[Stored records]
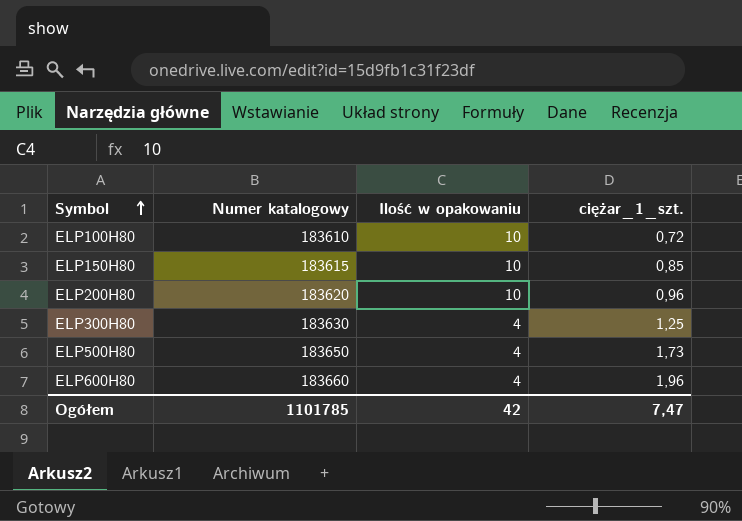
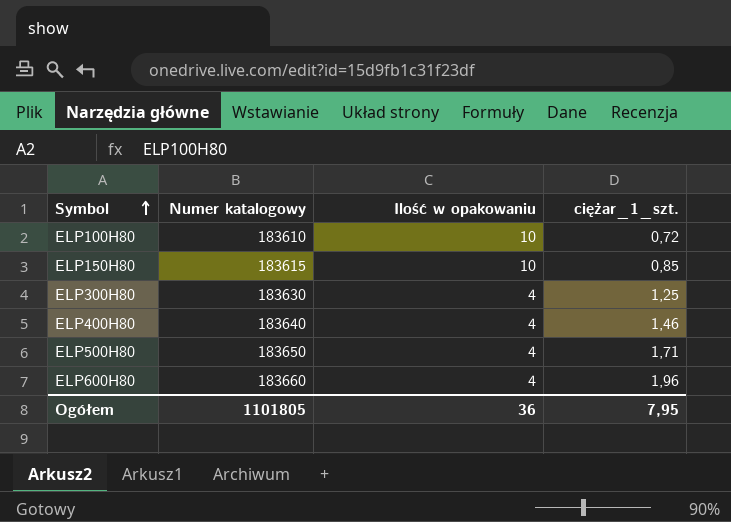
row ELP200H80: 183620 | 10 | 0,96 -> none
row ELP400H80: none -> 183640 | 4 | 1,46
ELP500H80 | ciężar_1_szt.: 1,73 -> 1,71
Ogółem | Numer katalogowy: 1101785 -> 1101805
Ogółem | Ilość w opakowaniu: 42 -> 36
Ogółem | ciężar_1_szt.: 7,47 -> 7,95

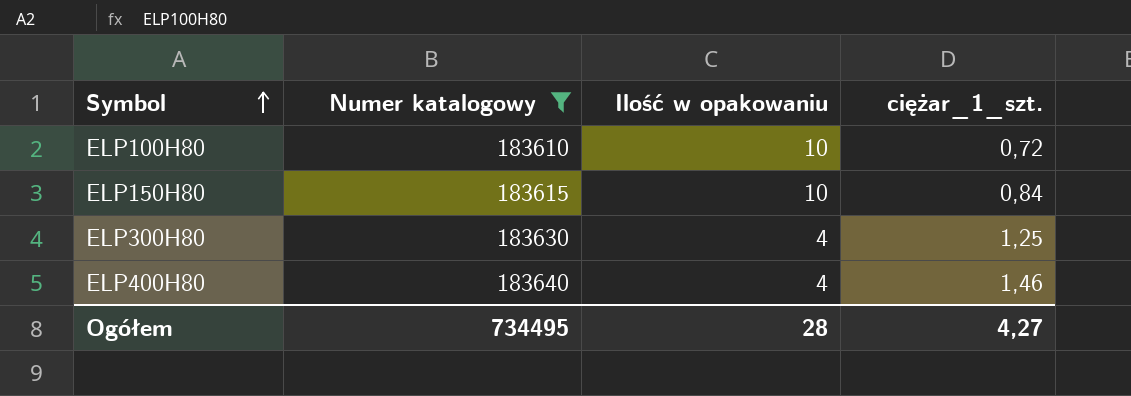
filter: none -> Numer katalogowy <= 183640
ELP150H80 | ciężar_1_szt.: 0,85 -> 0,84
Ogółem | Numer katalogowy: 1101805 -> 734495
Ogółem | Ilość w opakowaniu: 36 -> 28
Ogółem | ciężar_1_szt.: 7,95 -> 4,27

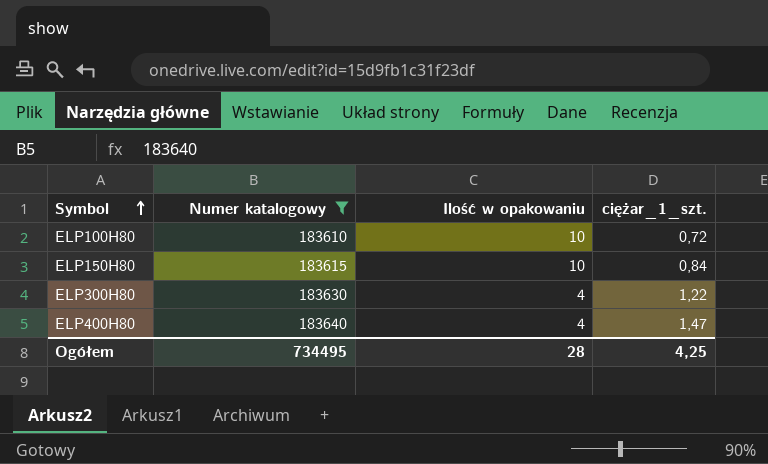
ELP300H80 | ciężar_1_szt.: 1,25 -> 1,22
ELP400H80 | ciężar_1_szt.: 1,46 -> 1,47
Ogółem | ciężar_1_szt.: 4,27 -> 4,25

Requirement
Leaving the pictures aside, copy exactly and only the lines from the one holding "filter: none -> Numer katalogowy <= 183640" through the final line of the data, both ends kept.

Solution for this exercise
filter: none -> Numer katalogowy <= 183640
ELP150H80 | ciężar_1_szt.: 0,85 -> 0,84
Ogółem | Numer katalogowy: 1101805 -> 734495
Ogółem | Ilość w opakowaniu: 36 -> 28
Ogółem | ciężar_1_szt.: 7,95 -> 4,27

ELP300H80 | ciężar_1_szt.: 1,25 -> 1,22
ELP400H80 | ciężar_1_szt.: 1,46 -> 1,47
Ogółem | ciężar_1_szt.: 4,27 -> 4,25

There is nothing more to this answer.